As for the butt pulling Realtor, he's sticking his head in the desert sand
But lo and behold the market turned a corner and perhaps many feel that they'll sure as heck not get "priced out" again.
I know of a couple of young families in the Bay Area who are in that boat and bought earlier this year. That said, I was talking to a friend recently about some of his work colleagues. The highlights included one that was 'well off' but sold his two houses (one primary and one rental) at a loss. He did, though, take his remaining equity and bought a nice place east of the hills. Another had an ARM resetting and was trying a short sale on a million dollar home. Yikes.
http://www.wired.com/science/planetearth/magazine/16-05/ff_peakwater?currentPage=all
Intel is stockpiling water in Arizona. Maybe Robert can get himself an aquifer :).
Seriously, the above article has a good discussion of the two big water projects for Pheonix. It would be silly to write it off as a non-issue.
Jim Kunslter is a hack writer
His "Geography of Nowhere" and "Home from Nowhere" are excellent reading and well worth the time of anyone interested in city planning.
All Kunstler does is bash everything and promote mixed use development and local everything (due to oil will run out). same message forever. He predicted TEOTWAKI back from the y2k scare days. (lots of IT work for that, not so much for peak oil/global warming scare mongering)
Phoenix is one of those places where they ripped off the bandaid quickly (due to non-judicial foreclosures). Extremely painful initially, but why delay the agony? From the WSJ today:
Nearly 94% of Phoenix ZIP Codes and 90% of Denver ZIP Codes saw values rise during the three-month period ending in April, up from 5% and 6% a year ago, respectively.
RobertoAribas,
I don't mind a healthy, intellectual debate on these matters and welcome opposing views, arguments and such. But I agree that the trolls are completely useless and bring nothing but noise to these threads. Glad I blocked them all too.

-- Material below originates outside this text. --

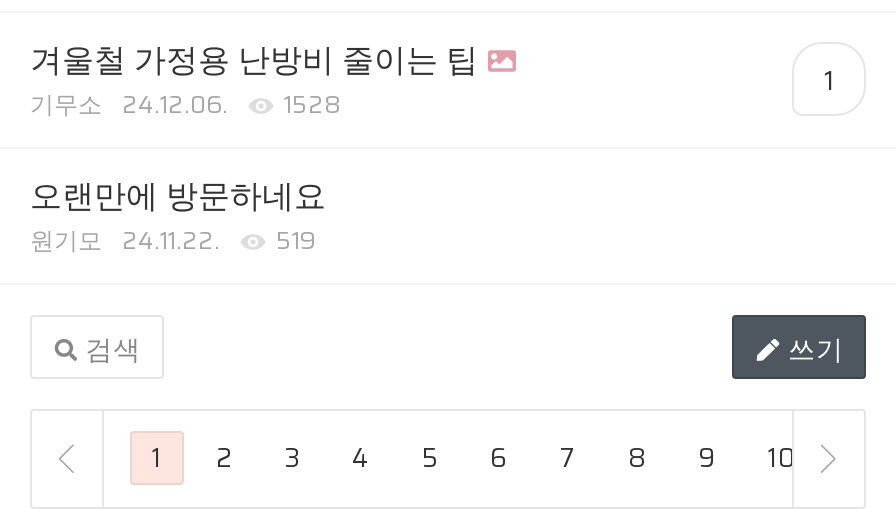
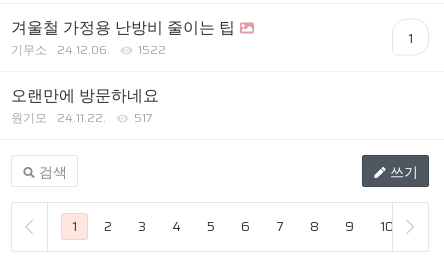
- 기무소 24.12.06. 1528
+ 기무소 24.12.06. 1522

- 원기모 24.11.22. 519
+ 원기모 24.11.22. 517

I'll add some other reasons for the market reversal. There are other threads explaining the tight inventory and low supply. But allow me to posit where I'm seeing the source of the extra demand --
- foreign money coming in after fear of global slowdown or European debt crisis coming to fruition. This is a "flight to safety" in a way. U.S. real estate appears much better priced now, so foreigners are wanting to shovel their money here to escape the uncertainty elsewhere.
- Strong stock market in early 2012 with people unloading liquid assets and now needing to put it somewhere else.
I certainly could afford to buy a house in Santa Clara/Campbell (I have a couple hundred K in cash I need to do something with) but I'm just not sure I want to deal with the rat race (indeed) for the next 30 years to pay it off.
How about a remodel in SC? Cheaper than buying and would make it "your house."
I am soooo with you on the rat race. I am 47 and looking at essentially retiring in the next 3-5 years to a more laid back, "work when I want to" sort of job, doing something that I really enjoy. My career has lost a lot of the fun in the past couple years. Three years ago, I imagined I'd work in this field "forever" because I was having fun.
Global warming and peak oil are hoaxes created to get $ out of suckers and pass agendas/power grabs.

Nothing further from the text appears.